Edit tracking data

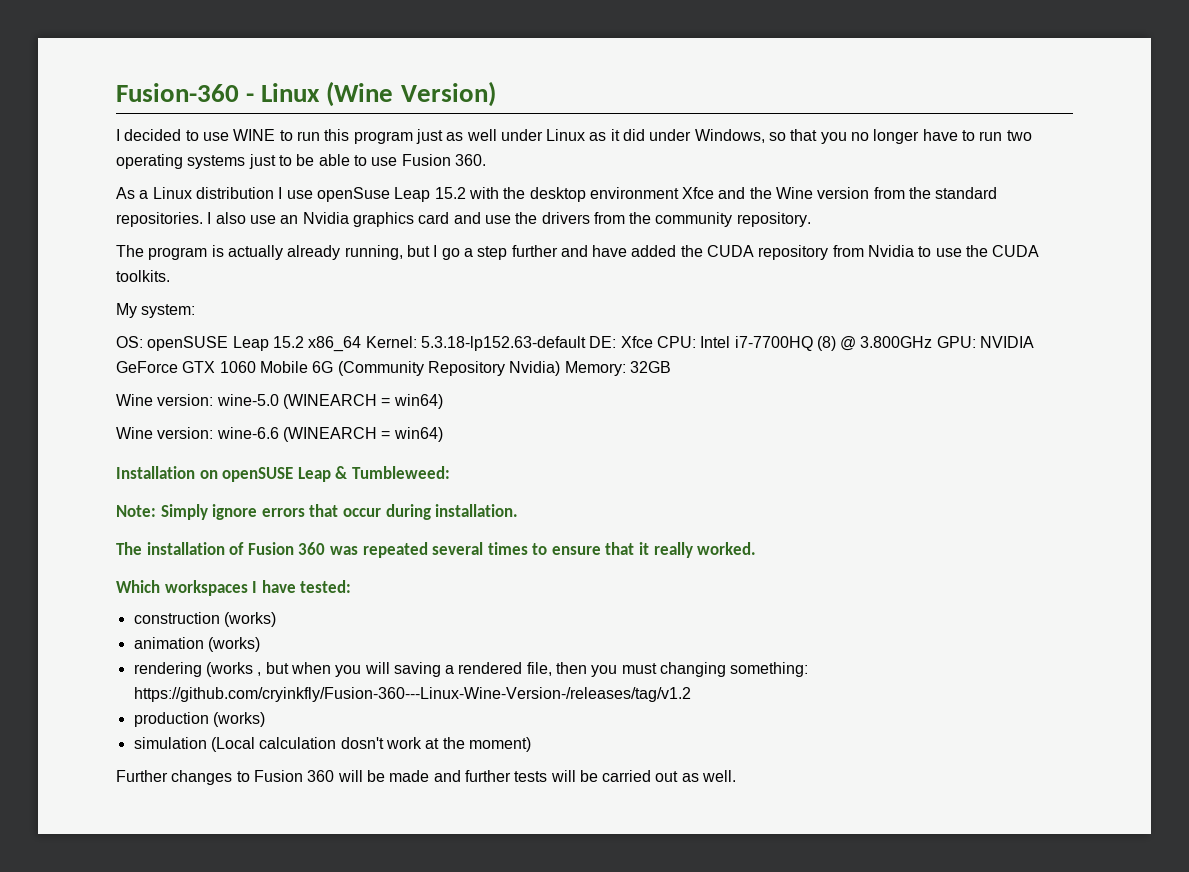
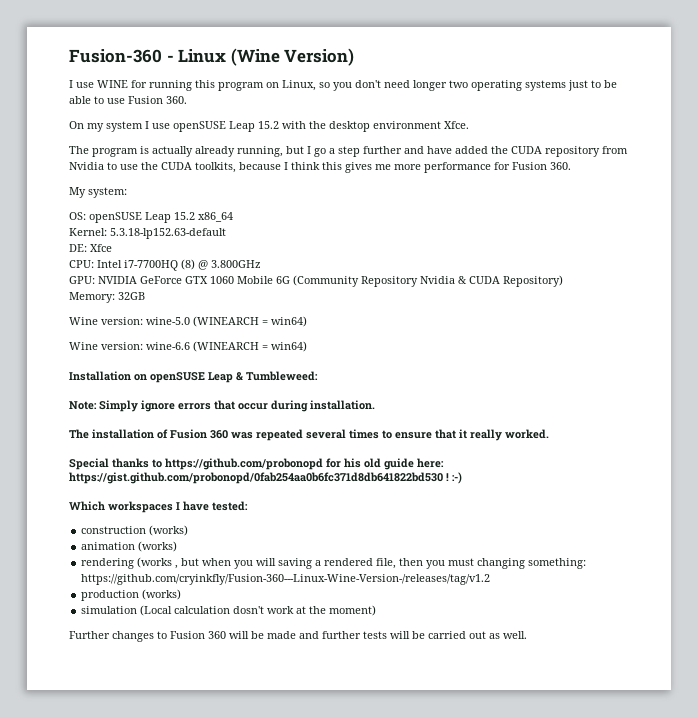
- I decided to use WINE to run this program just as well under Linux as it did under Windows, so that you no longer have to run two operating systems just to be able to use Fusion 360.
+ I use WINE for running this program on Linux, so you don't need longer two operating systems just to be able to use Fusion 360.
- As a Linux distribution I use openSuse Leap 15.2 with the desktop environment Xfce and the Wine version from the standard repositories. I also use an Nvidia graphics card and use the drivers from the community repository.
+ On my system I use openSUSE Leap 15.2 with the desktop environment Xfce.
- The program is actually already running, but I go a step further and have added the CUDA repository from Nvidia to use the CUDA toolkits.
+ The program is actually already running, but I go a step further and have added the CUDA repository from Nvidia to use the CUDA toolkits, because I think this gives me more performance for Fusion 360.
- OS: openSUSE Leap 15.2 x86_64 Kernel: 5.3.18-lp152.63-default DE: Xfce CPU: Intel i7-7700HQ (8) @ 3.800GHz GPU: NVIDIA GeForce GTX 1060 Mobile 6G (Community Repository Nvidia) Memory: 32GB
+ OS: openSUSE Leap 15.2 x86_64
+ Kernel: 5.3.18-lp152.63-default
+ DE: Xfce
+ CPU: Intel i7-7700HQ (8) @ 3.800GHz
+ GPU: NVIDIA GeForce GTX 1060 Mobile 6G (Community Repository Nvidia & CUDA Repository)
+ Memory: 32GB
+ Special thanks to https://github.com/probonopd for his old guide here: https://gist.github.com/probonopd/0fab254aa0b6fc371d8db641822bd530 ! :-)

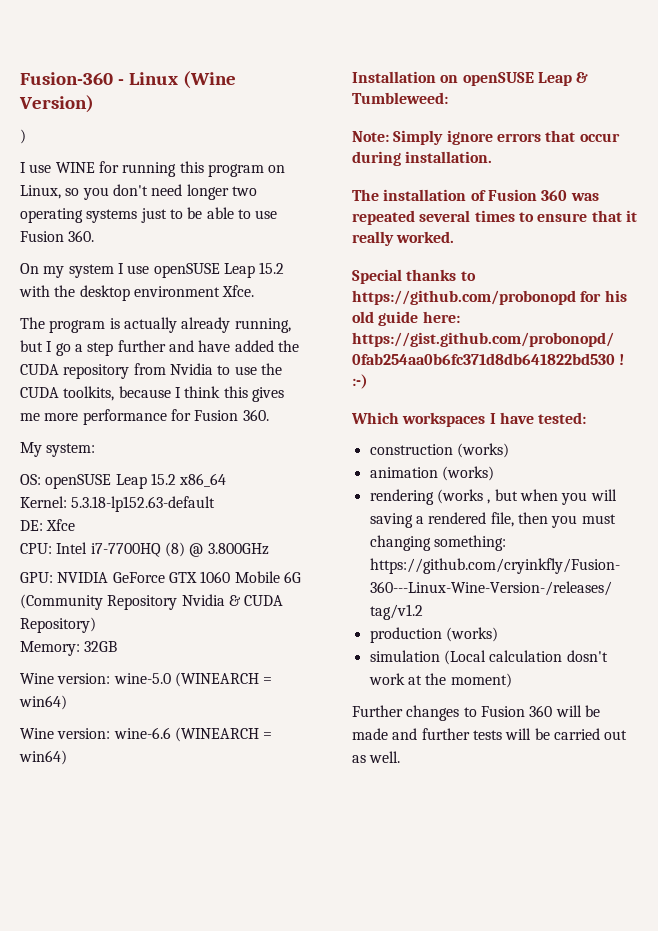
+ )

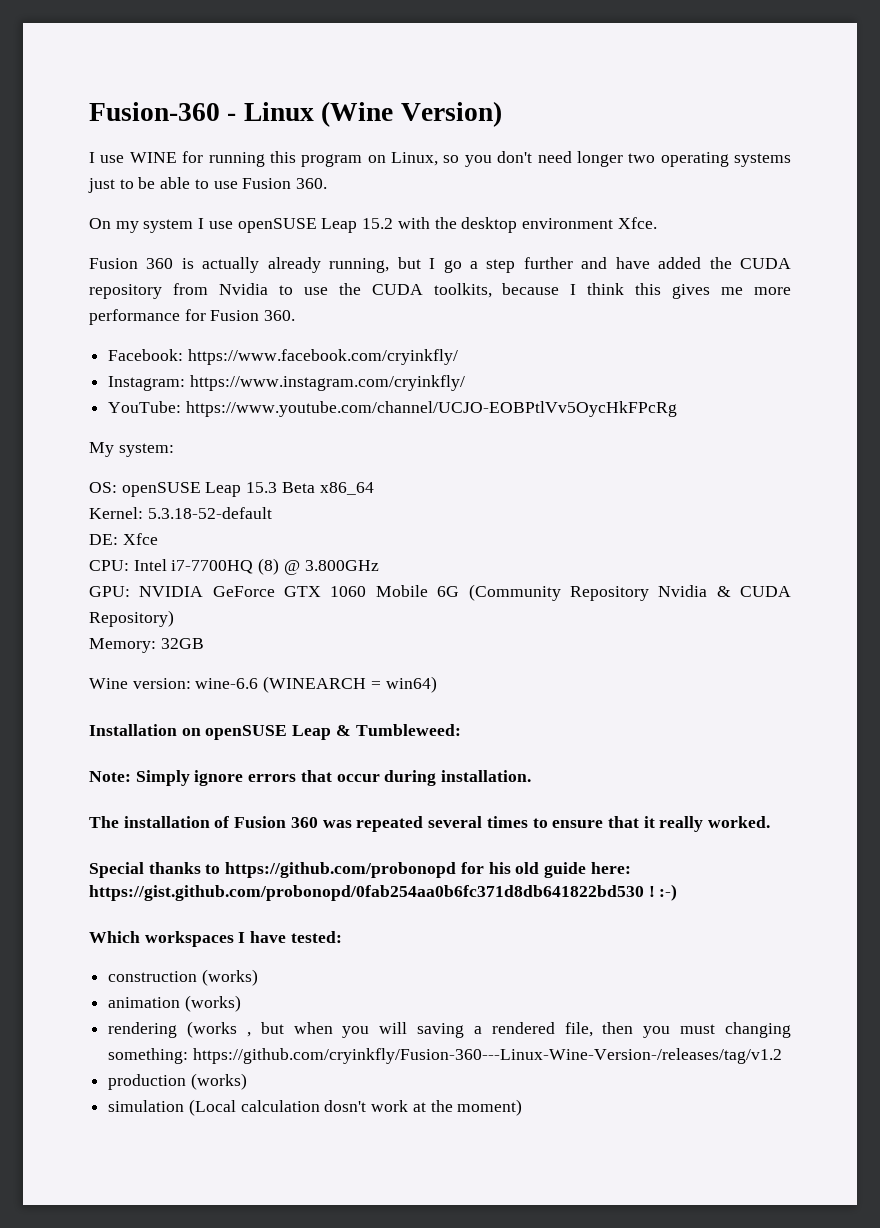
- )
- The program is actually already running, but I go a step further and have added the CUDA repository from Nvidia to use the CUDA toolkits, because I think this gives me more performance for Fusion 360.
+ Fusion 360 is actually already running, but I go a step further and have added the CUDA repository from Nvidia to use the CUDA toolkits, because I think this gives me more performance for Fusion 360.
+ Facebook: https://www.facebook.com/cryinkfly/
+ Instagram: https://www.instagram.com/cryinkfly/
+ YouTube: https://www.youtube.com/channel/UCJO-EOBPtlVv5OycHkFPcRg
- OS: openSUSE Leap 15.2 x86_64
+ OS: openSUSE Leap 15.3 Beta x86_64
- Kernel: 5.3.18-lp152.63-default
+ Kernel: 5.3.18-52-default
- Wine version: wine-5.0 (WINEARCH = win64)
- Further changes to Fusion 360 will be made and further tests will be carried out as well.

To do: Transcribe all of the entries word for word, but skip any pictures they contain.

Reply to the task:
- I decided to use WINE to run this program just as well under Linux as it did under Windows, so that you no longer have to run two operating systems just to be able to use Fusion 360.
+ I use WINE for running this program on Linux, so you don't need longer two operating systems just to be able to use Fusion 360.
- As a Linux distribution I use openSuse Leap 15.2 with the desktop environment Xfce and the Wine version from the standard repositories. I also use an Nvidia graphics card and use the drivers from the community repository.
+ On my system I use openSUSE Leap 15.2 with the desktop environment Xfce.
- The program is actually already running, but I go a step further and have added the CUDA repository from Nvidia to use the CUDA toolkits.
+ The program is actually already running, but I go a step further and have added the CUDA repository from Nvidia to use the CUDA toolkits, because I think this gives me more performance for Fusion 360.
- OS: openSUSE Leap 15.2 x86_64 Kernel: 5.3.18-lp152.63-default DE: Xfce CPU: Intel i7-7700HQ (8) @ 3.800GHz GPU: NVIDIA GeForce GTX 1060 Mobile 6G (Community Repository Nvidia) Memory: 32GB
+ OS: openSUSE Leap 15.2 x86_64
+ Kernel: 5.3.18-lp152.63-default
+ DE: Xfce
+ CPU: Intel i7-7700HQ (8) @ 3.800GHz
+ GPU: NVIDIA GeForce GTX 1060 Mobile 6G (Community Repository Nvidia & CUDA Repository)
+ Memory: 32GB
+ Special thanks to https://github.com/probonopd for his old guide here: https://gist.github.com/probonopd/0fab254aa0b6fc371d8db641822bd530 ! :-)

+ )

- )
- The program is actually already running, but I go a step further and have added the CUDA repository from Nvidia to use the CUDA toolkits, because I think this gives me more performance for Fusion 360.
+ Fusion 360 is actually already running, but I go a step further and have added the CUDA repository from Nvidia to use the CUDA toolkits, because I think this gives me more performance for Fusion 360.
+ Facebook: https://www.facebook.com/cryinkfly/
+ Instagram: https://www.instagram.com/cryinkfly/
+ YouTube: https://www.youtube.com/channel/UCJO-EOBPtlVv5OycHkFPcRg
- OS: openSUSE Leap 15.2 x86_64
+ OS: openSUSE Leap 15.3 Beta x86_64
- Kernel: 5.3.18-lp152.63-default
+ Kernel: 5.3.18-52-default
- Wine version: wine-5.0 (WINEARCH = win64)
- Further changes to Fusion 360 will be made and further tests will be carried out as well.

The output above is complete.